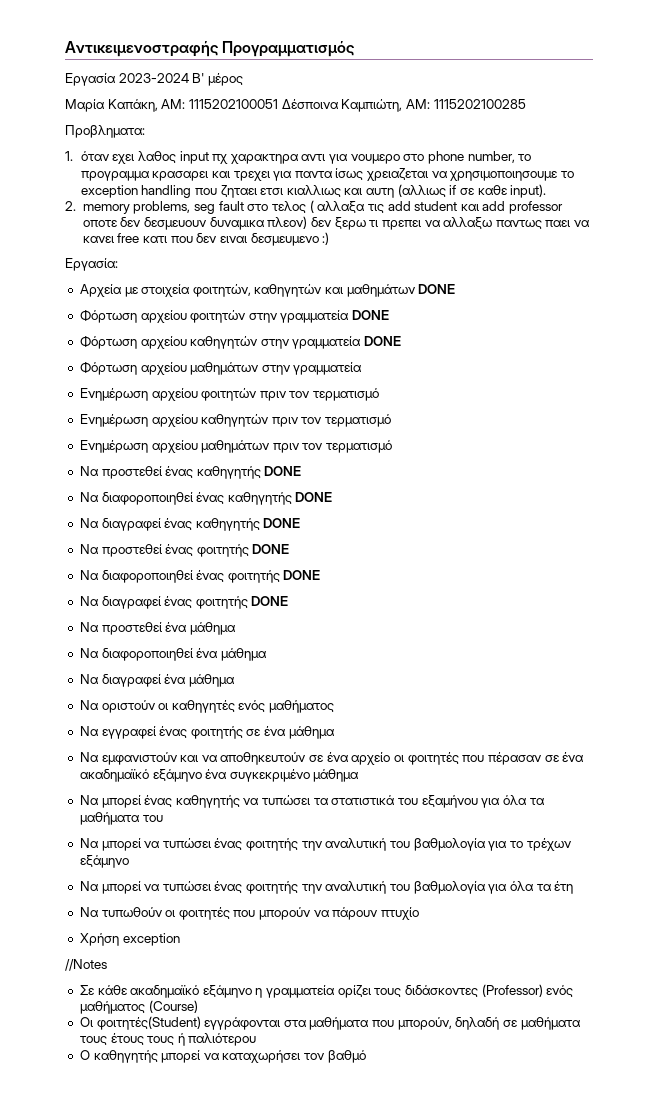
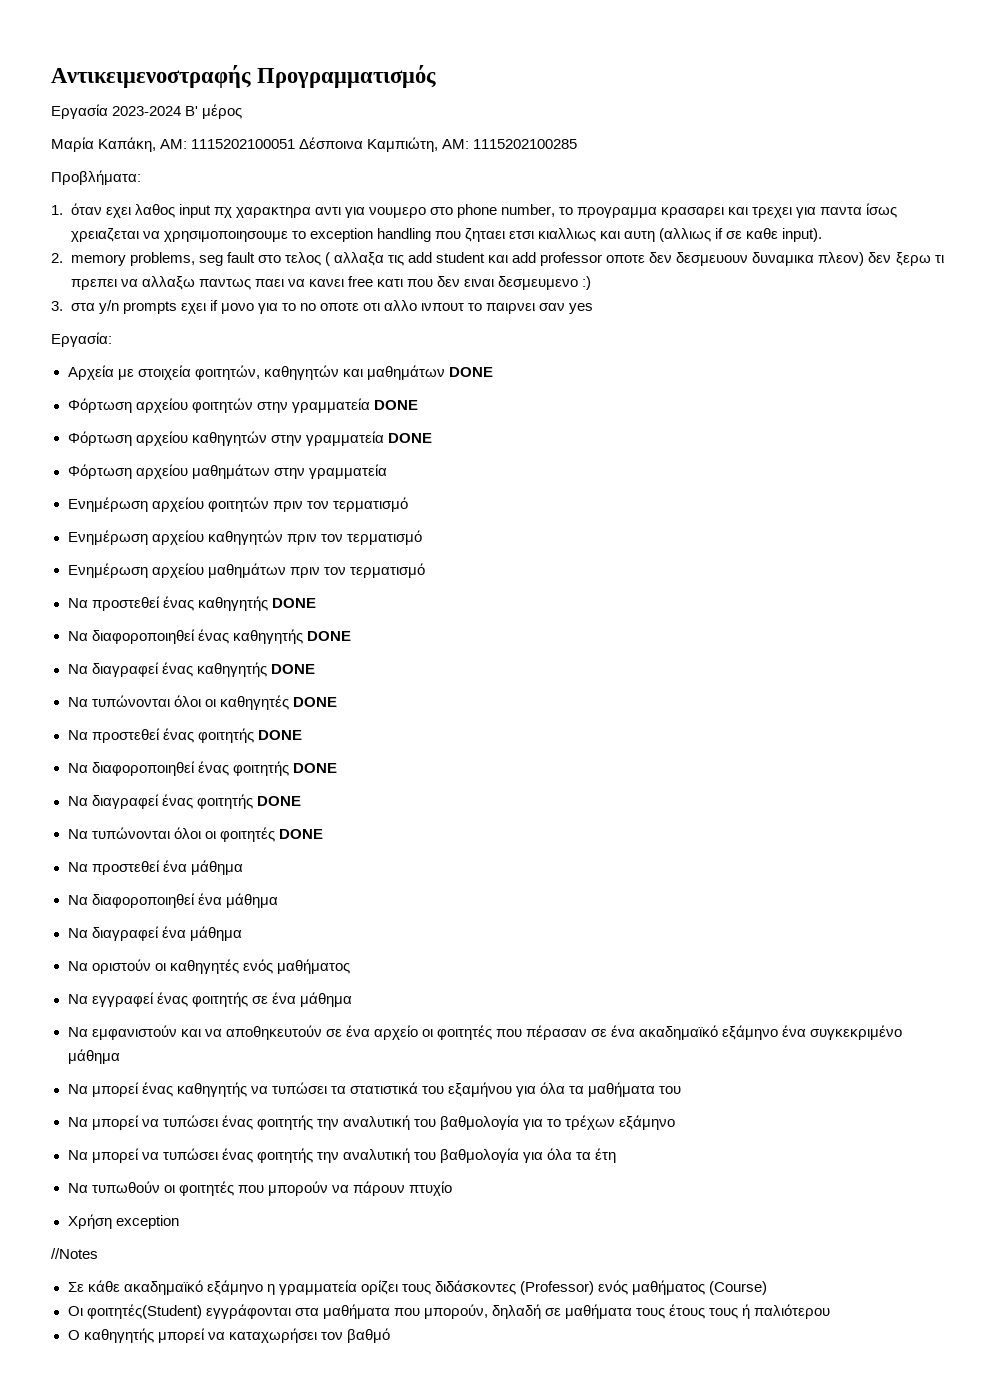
- Προβληματα:
+ Προβλήματα:
+ 3. στα y/n prompts εχει if μονο για το no οποτε οτι αλλο ινπουτ το παιρνει σαν yes
+ Να τυπώνονται όλοι οι καθηγητές DONE
+ Να τυπώνονται όλοι οι φοιτητές DONE

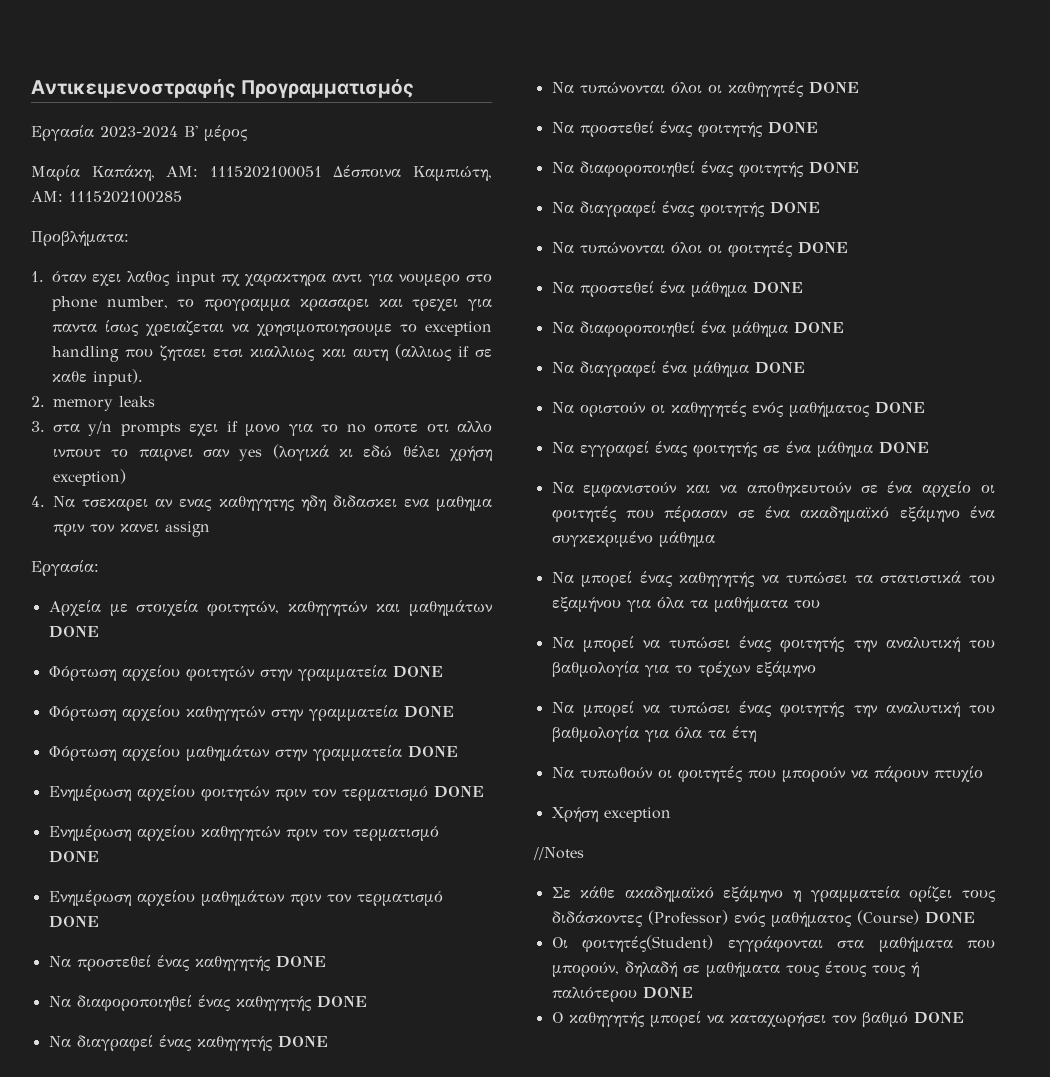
- 2. memory problems, seg fault στο τελος ( αλλαξα τις add student και add professor οποτε δεν δεσμευουν δυναμικα πλεον) δεν ξερω τι πρεπει να αλλαξω παντως παει να κανει free κατι που δεν ειναι δεσμευμενο :)
+ 2. memory leaks
- 3. στα y/n prompts εχει if μονο για το no οποτε οτι αλλο ινπουτ το παιρνει σαν yes
+ 3. στα y/n prompts εχει if μονο για το no οποτε οτι αλλο ινπουτ το παιρνει σαν yes (λογικά κι εδώ θέλει χρήση exception)
+ 4. Να τσεκαρει αν ενας καθηγητης ηδη διδασκει ενα μαθημα πριν τον κανει assign
- Φόρτωση αρχείου μαθημάτων στην γραμματεία
+ Φόρτωση αρχείου μαθημάτων στην γραμματεία DONE
- Ενημέρωση αρχείου φοιτητών πριν τον τερματισμό
+ Ενημέρωση αρχείου φοιτητών πριν τον τερματισμό DONE
- Ενημέρωση αρχείου καθηγητών πριν τον τερματισμό
+ Ενημέρωση αρχείου καθηγητών πριν τον τερματισμό DONE
- Ενημέρωση αρχείου μαθημάτων πριν τον τερματισμό
+ Ενημέρωση αρχείου μαθημάτων πριν τον τερματισμό DONE
- Να προστεθεί ένα μάθημα
+ Να προστεθεί ένα μάθημα DONE
- Να διαφοροποιηθεί ένα μάθημα
+ Να διαφοροποιηθεί ένα μάθημα DONE
- Να διαγραφεί ένα μάθημα
+ Να διαγραφεί ένα μάθημα DONE
- Να οριστούν οι καθηγητές ενός μαθήματος
+ Να οριστούν οι καθηγητές ενός μαθήματος DONE
- Να εγγραφεί ένας φοιτητής σε ένα μάθημα
+ Να εγγραφεί ένας φοιτητής σε ένα μάθημα DONE
- Σε κάθε ακαδημαϊκό εξάμηνο η γραμματεία ορίζει τους διδάσκοντες (Professor) ενός μαθήματος (Course)
+ Σε κάθε ακαδημαϊκό εξάμηνο η γραμματεία ορίζει τους διδάσκοντες (Professor) ενός μαθήματος (Course) DONE
- Οι φοιτητές(Student) εγγράφονται στα μαθήματα που μπορούν, δηλαδή σε μαθήματα τους έτους τους ή παλιότερου
+ Οι φοιτητές(Student) εγγράφονται στα μαθήματα που μπορούν, δηλαδή σε μαθήματα τους έτους τους ή παλιότερου DONE
- Ο καθηγητής μπορεί να καταχωρήσει τον βαθμό
+ Ο καθηγητής μπορεί να καταχωρήσει τον βαθμό DONE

☆ ☆ ☆ ☆

> Required action
Your reply should hold every line of the material, unaltered, and not one picture.

> Task answer
- Προβληματα:
+ Προβλήματα:
+ 3. στα y/n prompts εχει if μονο για το no οποτε οτι αλλο ινπουτ το παιρνει σαν yes
+ Να τυπώνονται όλοι οι καθηγητές DONE
+ Να τυπώνονται όλοι οι φοιτητές DONE

- 2. memory problems, seg fault στο τελος ( αλλαξα τις add student και add professor οποτε δεν δεσμευουν δυναμικα πλεον) δεν ξερω τι πρεπει να αλλαξω παντως παει να κανει free κατι που δεν ειναι δεσμευμενο :)
+ 2. memory leaks
- 3. στα y/n prompts εχει if μονο για το no οποτε οτι αλλο ινπουτ το παιρνει σαν yes
+ 3. στα y/n prompts εχει if μονο για το no οποτε οτι αλλο ινπουτ το παιρνει σαν yes (λογικά κι εδώ θέλει χρήση exception)
+ 4. Να τσεκαρει αν ενας καθηγητης ηδη διδασκει ενα μαθημα πριν τον κανει assign
- Φόρτωση αρχείου μαθημάτων στην γραμματεία
+ Φόρτωση αρχείου μαθημάτων στην γραμματεία DONE
- Ενημέρωση αρχείου φοιτητών πριν τον τερματισμό
+ Ενημέρωση αρχείου φοιτητών πριν τον τερματισμό DONE
- Ενημέρωση αρχείου καθηγητών πριν τον τερματισμό
+ Ενημέρωση αρχείου καθηγητών πριν τον τερματισμό DONE
- Ενημέρωση αρχείου μαθημάτων πριν τον τερματισμό
+ Ενημέρωση αρχείου μαθημάτων πριν τον τερματισμό DONE
- Να προστεθεί ένα μάθημα
+ Να προστεθεί ένα μάθημα DONE
- Να διαφοροποιηθεί ένα μάθημα
+ Να διαφοροποιηθεί ένα μάθημα DONE
- Να διαγραφεί ένα μάθημα
+ Να διαγραφεί ένα μάθημα DONE
- Να οριστούν οι καθηγητές ενός μαθήματος
+ Να οριστούν οι καθηγητές ενός μαθήματος DONE
- Να εγγραφεί ένας φοιτητής σε ένα μάθημα
+ Να εγγραφεί ένας φοιτητής σε ένα μάθημα DONE
- Σε κάθε ακαδημαϊκό εξάμηνο η γραμματεία ορίζει τους διδάσκοντες (Professor) ενός μαθήματος (Course)
+ Σε κάθε ακαδημαϊκό εξάμηνο η γραμματεία ορίζει τους διδάσκοντες (Professor) ενός μαθήματος (Course) DONE
- Οι φοιτητές(Student) εγγράφονται στα μαθήματα που μπορούν, δηλαδή σε μαθήματα τους έτους τους ή παλιότερου
+ Οι φοιτητές(Student) εγγράφονται στα μαθήματα που μπορούν, δηλαδή σε μαθήματα τους έτους τους ή παλιότερου DONE
- Ο καθηγητής μπορεί να καταχωρήσει τον βαθμό
+ Ο καθηγητής μπορεί να καταχωρήσει τον βαθμό DONE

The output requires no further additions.